The Situation
The company had built a compelling product in the healthcare space, combining proprietary hardware with a software layer. The technology worked. Customers were using it. But revenue growth had stalled, and the team could not explain why.
The founder and the existing investor base were frustrated. The product was good, the market was real, and yet the numbers were not moving in the right direction. Hiring more salespeople had not changed the trajectory. Adjusting pricing had not changed the trajectory. The assumption was that the problem sat somewhere in execution.
It did not.
The problem was more fundamental. The business model itself was structurally unprofitable. Unit economics did not work at scale. The cost of delivering the combined hardware-software product exceeded what the market was willing to pay under the existing model. No amount of sales optimization could fix a model that was broken at its core.
This was not obvious from the outside. It only became visible through a deep, structured analysis of the entire value chain, from production and delivery through to customer lifetime value and margin contribution.
Approach
Uhlig Capital joined the board and simultaneously took on an interim CPO role, working directly inside the company to understand the product, the market, and the economics from the ground up.
Diagnostic: Understanding the Real Problem
The first step was a thorough analysis of the existing business model. Revenue streams, cost structures, unit economics, customer acquisition costs, and margin profiles were mapped end to end. The conclusion was clear: the current model could not deliver profitable growth, regardless of how well the company executed. This was not a sales problem or a pricing problem. It was a structural problem.
Business Model Redesign
With the diagnosis in hand, the team initiated a structured process to identify and evaluate alternative business models. Multiple options were developed, each with a detailed financial projection and a clear set of assumptions. The work was done in close collaboration with the strategic investor, ensuring alignment at every step.
The process was rigorous. Each model was stress-tested against realistic market assumptions, customer willingness to pay, and operational feasibility. The goal was not to find the most exciting model on paper but the one that could actually deliver sustainable EBITDA margin improvement.
Validation with the Strategic Investor
The strategic investor was involved throughout the evaluation. Models were presented, discussed, challenged, and refined in a series of working sessions. This was not a pitch. It was a joint effort to find the right path forward, grounded in data and shared conviction.

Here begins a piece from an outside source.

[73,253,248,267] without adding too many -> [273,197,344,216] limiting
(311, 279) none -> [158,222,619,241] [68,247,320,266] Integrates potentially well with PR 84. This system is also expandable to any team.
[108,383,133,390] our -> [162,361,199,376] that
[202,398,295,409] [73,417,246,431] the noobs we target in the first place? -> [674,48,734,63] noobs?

One model emerged as the strongest candidate. It restructured the revenue logic, shifted the margin profile, and created a path to profitability that the current model could never have delivered.
Financial Planning and Funding Round
With the new business model validated, Uhlig Capital built the financial plan for the transition. The model quantified the investment required, the timeline to profitability, and the milestones that would need to be hit along the way.
On this foundation, the company approached the next funding round. Uhlig Capital supported the process from preparation through closing. The combination of a clearly diagnosed problem, a validated solution, and a credible financial plan gave investors the confidence to commit.
Outcome
The company secured a new funding round, backed by a business model that had been rigorously tested and validated with the strategic investor.
The shift in business model fundamentally changed the company's economics. What had been a structurally unprofitable product became a viable, scalable business. Revenue growth resumed on a healthier foundation.
The board gained a shared understanding of the real drivers behind the company's performance. Decisions were no longer based on assumptions about execution gaps but on a clear picture of where value was created and where it was destroyed.
The interim CPO role was concluded once the new model was in place and the internal team was equipped to execute on it. Uhlig Capital's board involvement continued through the transition period.
Quote
"Everyone kept telling us to sell harder. It took someone sitting inside the company to see that the problem was not how we sold, but what we sold and how we charged for it. That insight changed the entire trajectory."
CEO, Healthcare Technology Company
Key Takeaways
- When growth stalls, question the model before questioning the team. Execution problems are common. But sometimes the business model itself is the constraint. No amount of optimization can fix a model that is structurally broken.
- Hardware-software businesses carry hidden margin traps. The combined delivery of physical and digital products creates complex cost structures that can easily mask unprofitability. End-to-end unit economics must be visible and honest.
- Investor alignment is built through process, not presentation. Involving the strategic investor in the evaluation of alternatives created shared ownership of the outcome. The funding round succeeded because the investor had been part of the journey, not just the conclusion.
- A CPO role is not just about the product. It's about the business model. Understanding why customers buy, how value is delivered, and where margin is created or lost is a product leadership responsibility. In this case, it was the key to unlocking growth.